▶ [Task item]
Verbatim copy without images: return all of the data as it stands.

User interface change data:
▽
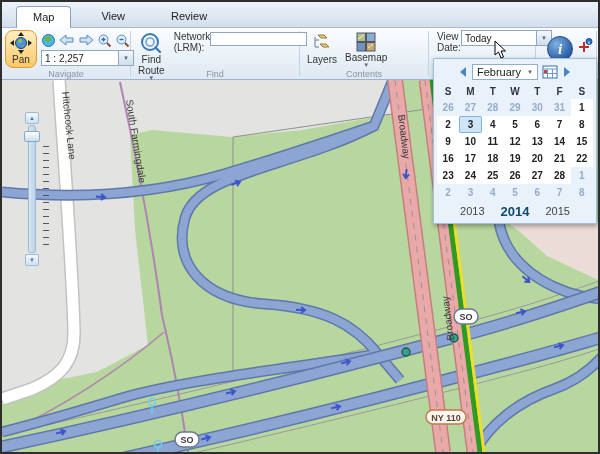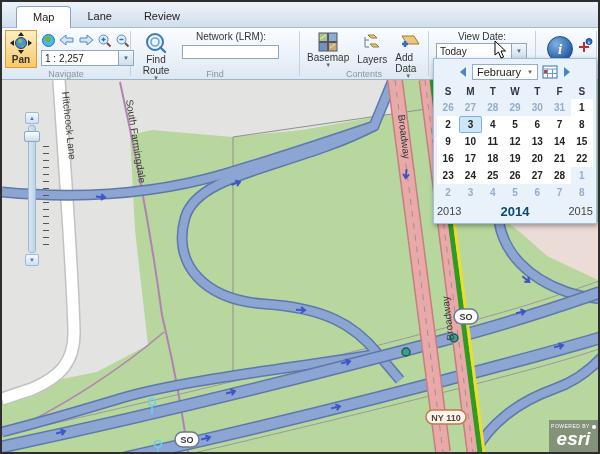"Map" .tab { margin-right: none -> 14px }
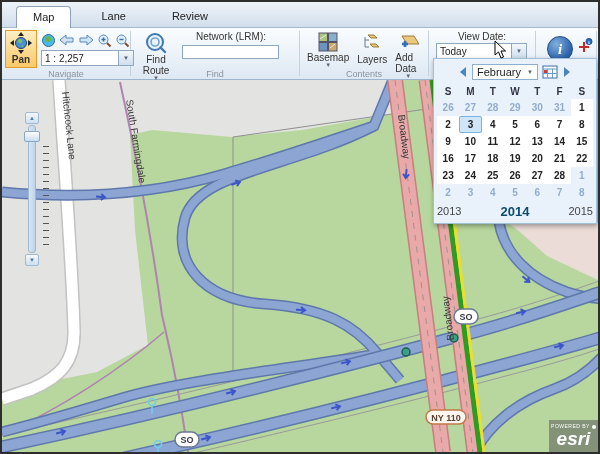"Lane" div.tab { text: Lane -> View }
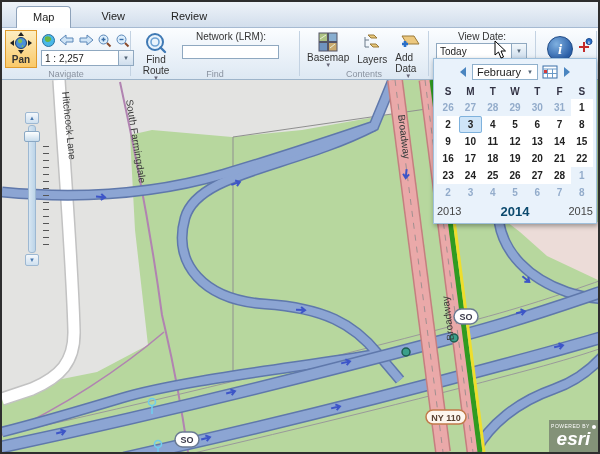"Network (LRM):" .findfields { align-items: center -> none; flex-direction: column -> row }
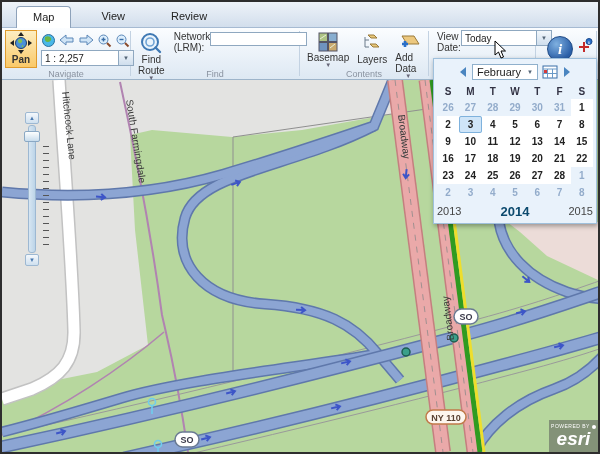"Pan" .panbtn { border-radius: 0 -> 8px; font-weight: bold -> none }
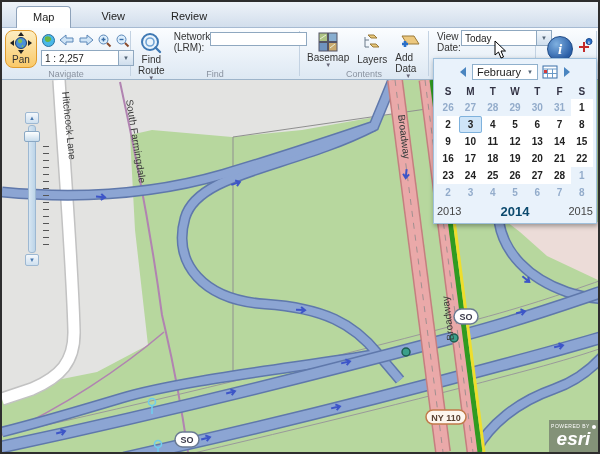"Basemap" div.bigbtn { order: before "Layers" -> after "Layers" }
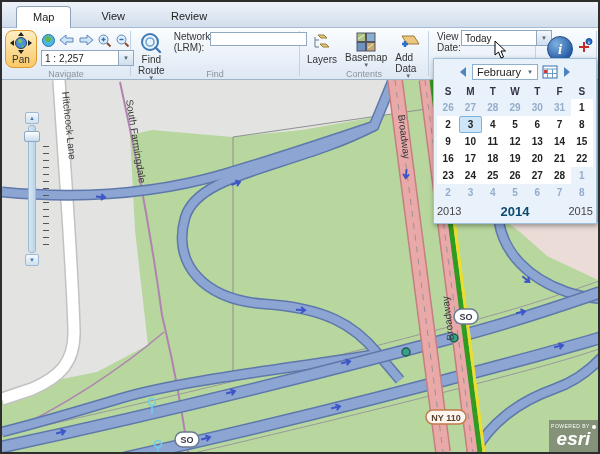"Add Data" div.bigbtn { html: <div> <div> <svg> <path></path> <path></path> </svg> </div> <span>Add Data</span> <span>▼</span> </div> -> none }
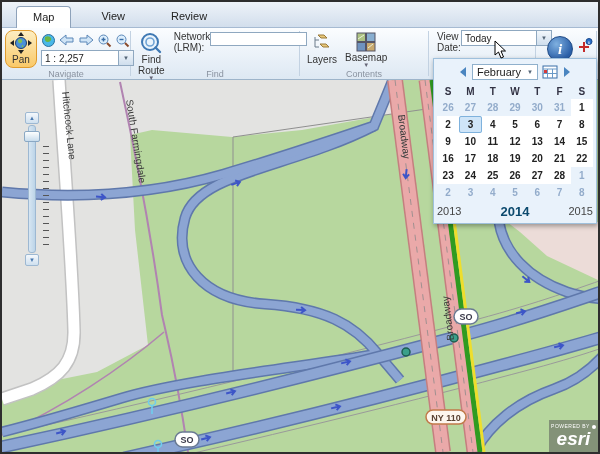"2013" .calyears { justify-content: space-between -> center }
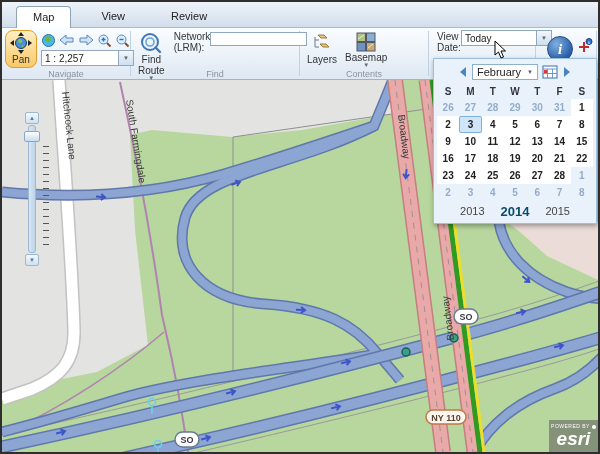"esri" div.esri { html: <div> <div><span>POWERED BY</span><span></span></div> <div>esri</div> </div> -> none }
△
▶ [Your solution]
"Map" .tab { margin-right: none -> 14px }
"Lane" div.tab { text: Lane -> View }
"Network (LRM):" .findfields { align-items: center -> none; flex-direction: column -> row }
"Pan" .panbtn { border-radius: 0 -> 8px; font-weight: bold -> none }
"Basemap" div.bigbtn { order: before "Layers" -> after "Layers" }
"Add Data" div.bigbtn { html: <div> <div> <svg> <path></path> <path></path> </svg> </div> <span>Add Data</span> <span>▼</span> </div> -> none }
"2013" .calyears { justify-content: space-between -> center }
"esri" div.esri { html: <div> <div><span>POWERED BY</span><span></span></div> <div>esri</div> </div> -> none }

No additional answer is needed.